Foster Law Firm
Hasty v. Central States, Southeast and Southwest Areas Health and Welfare Fund - United States District Court for the Northern District of Indiana, Fort Wayne Division - May 16, 1994 - Robert E. Hoskins

Hasty v. Central States, Southeast and Southwest Areas Health and Welfare Fund, 851 F.Supp. 1250 (N.D. Ind. 1994) – decided May 16, 1994 – United States District Court for the Northern District of Indiana, Fort Wayne Division – Robert E. Hoskins

 

I represented Hasty.  This is one of a number of cases in which I represented a plaintiff in the 1990s who sought coverage for a medical procedure known as high dose chemotherapy supported by a peripheral stem cell rescue (HDC/PSCR).  I lost this case and not surprisingly so.  The law in the Seventh Circuit in the 1990s was extremely insurance company/plan friendly on the issues of coverage for HDC/PSCR.  The outcome seemed a foregone conclusion, but you have to represent your client nonetheless.  I remember this case very well though because of another issue.  In its opinion on the merits, the court made a statement that I took, at the time, to be a personal attack on me.  In addressing one of my arguments, the court stated:

“The court questions whether R.T. Inc., its physicians, plaintiff and plaintiff’s attorney belief that HDC/PSCR is an integrated or disjointed procedure depends on medical facts or how best to obtain payment?  To adopt different litigation strategies under similar circumstances in different cases on this particular point does not lend credibility to plaintiff’s argument in the instant case.  The court will not begin its own partitioning of the Plan and the proposed treatment at the troke of the last bell.  The court’s limited roll in the instant case is to determine whether the Board of Trustees acted arbitrarily or capriciously when it decided that the entire proposed treatment was not covered by the C-6 Health Benefits Plan.”  (Click here to view the full opinion.) 

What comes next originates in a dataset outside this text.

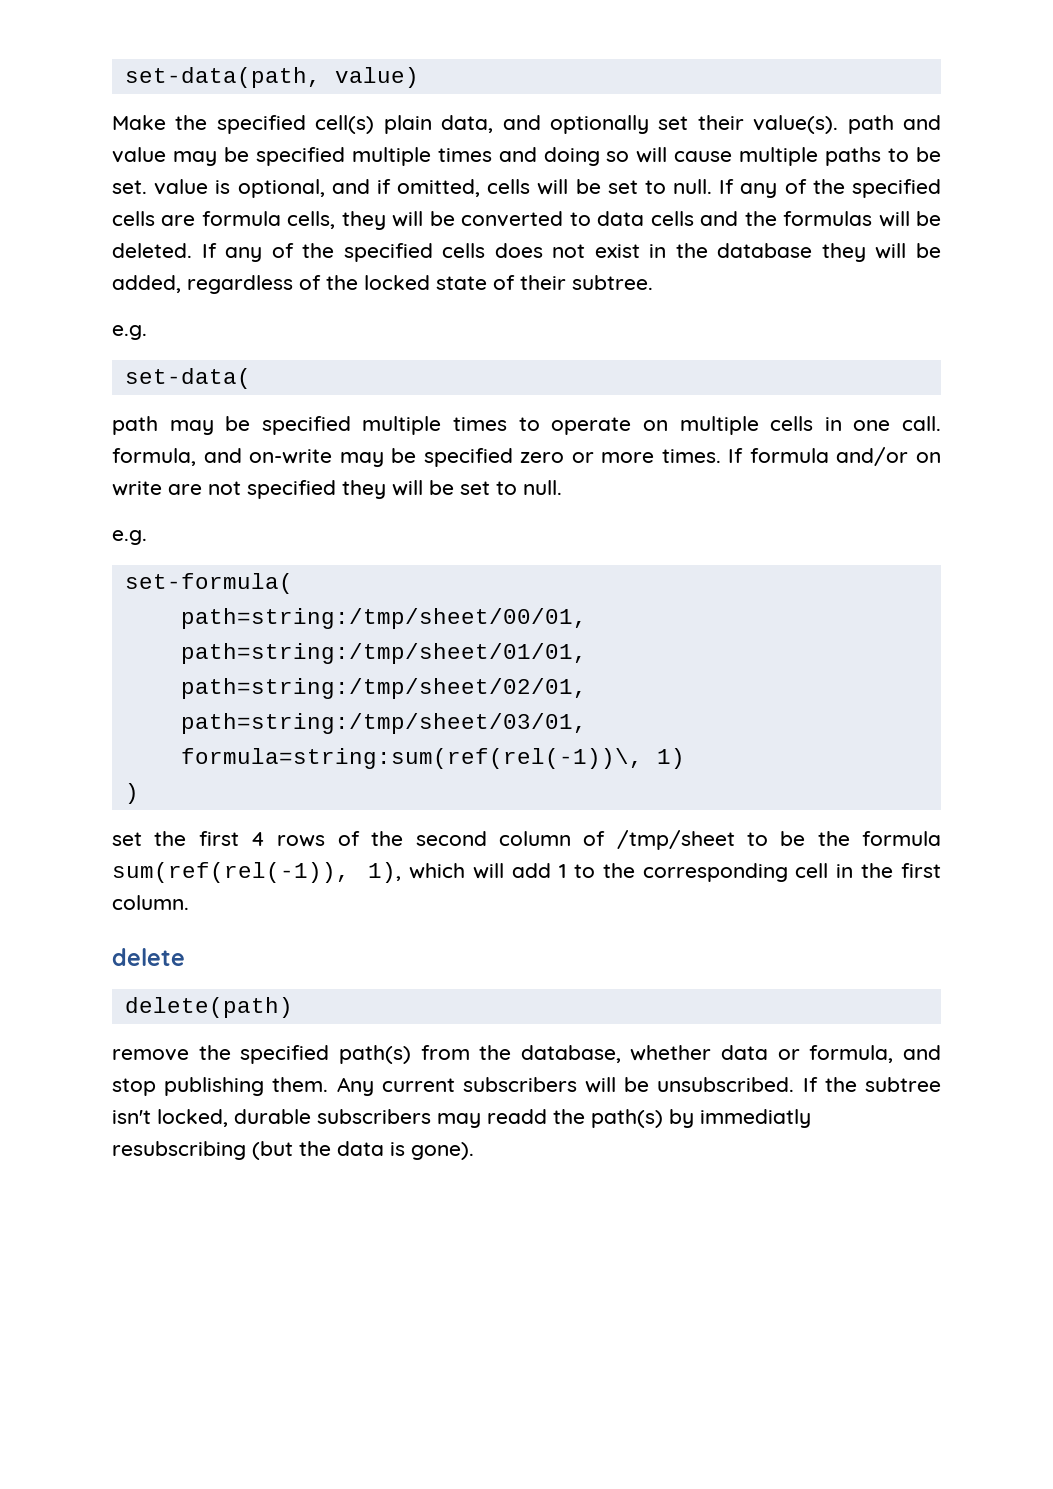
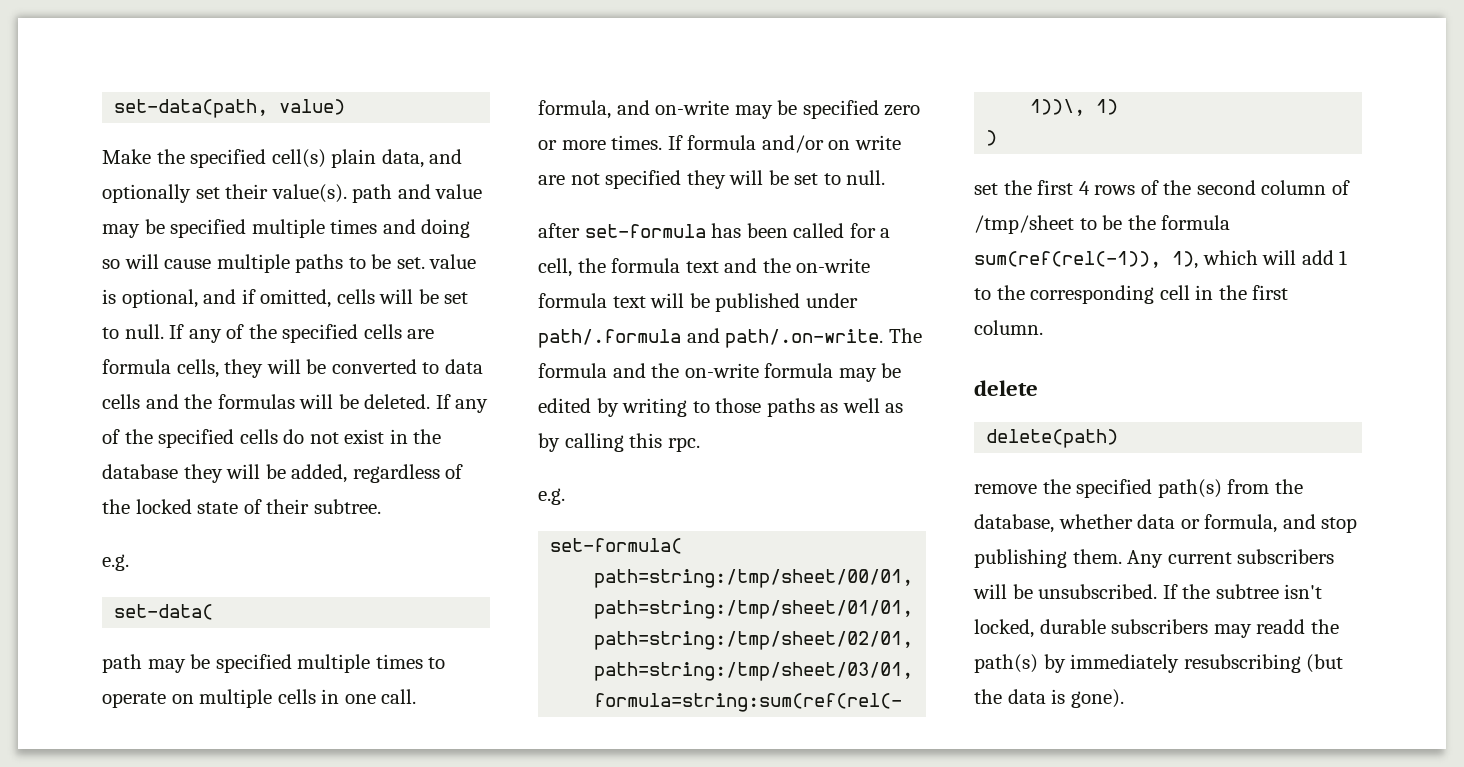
- If any of the specified cells does not exist in the database they will be added, regardless of the locked state of their subtree.
+ If any of the specified cells do not exist in the database they will be added, regardless of the locked state of their subtree.
+ after set-formula has been called for a cell, the formula text and the on-write formula text will be published under path/.formula and path/.on-write. The formula and the on-write formula may be edited by writing to those paths as well as by calling this rpc.
- If the subtree isn't locked, durable subscribers may readd the path(s) by immediatly resubscribing (but the data is gone).
+ If the subtree isn't locked, durable subscribers may readd the path(s) by immediately resubscribing (but the data is gone).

I was young at the time the Hasty opinion came out (I had only been out of law school for about four years) and I felt that the aforementioned statement by the court questioned my ethics and I find it particularly distasteful that the court would include the plaintiff in the list of people who he “questioned” as she had nothing to do with the litigation strategy.  At the time, I interpreted the above statement to be gratuitous, unnecessary and mean spirited.  I filed a motion to reconsider the court’s order and I was thankful that the court clarified its position.  In a second published opinion, the court stated:

“However, nothing in this court’s Order denying plaintiff’s Motion for Summary Judgment should be construed as advocating that plaintiff’s attorneys did anything unethical or improper.  As noted supra, plaintiff did not cite Wheeler for any other purpose than for the opinion of Dr. Cheson.  Plaintiff’s attorneys merely made a strategic decision advancing that particular argument while zealously representing their client.  The court simply declined to follow plaintiff’s reasoning.”  (Click here to view the full second opinion.)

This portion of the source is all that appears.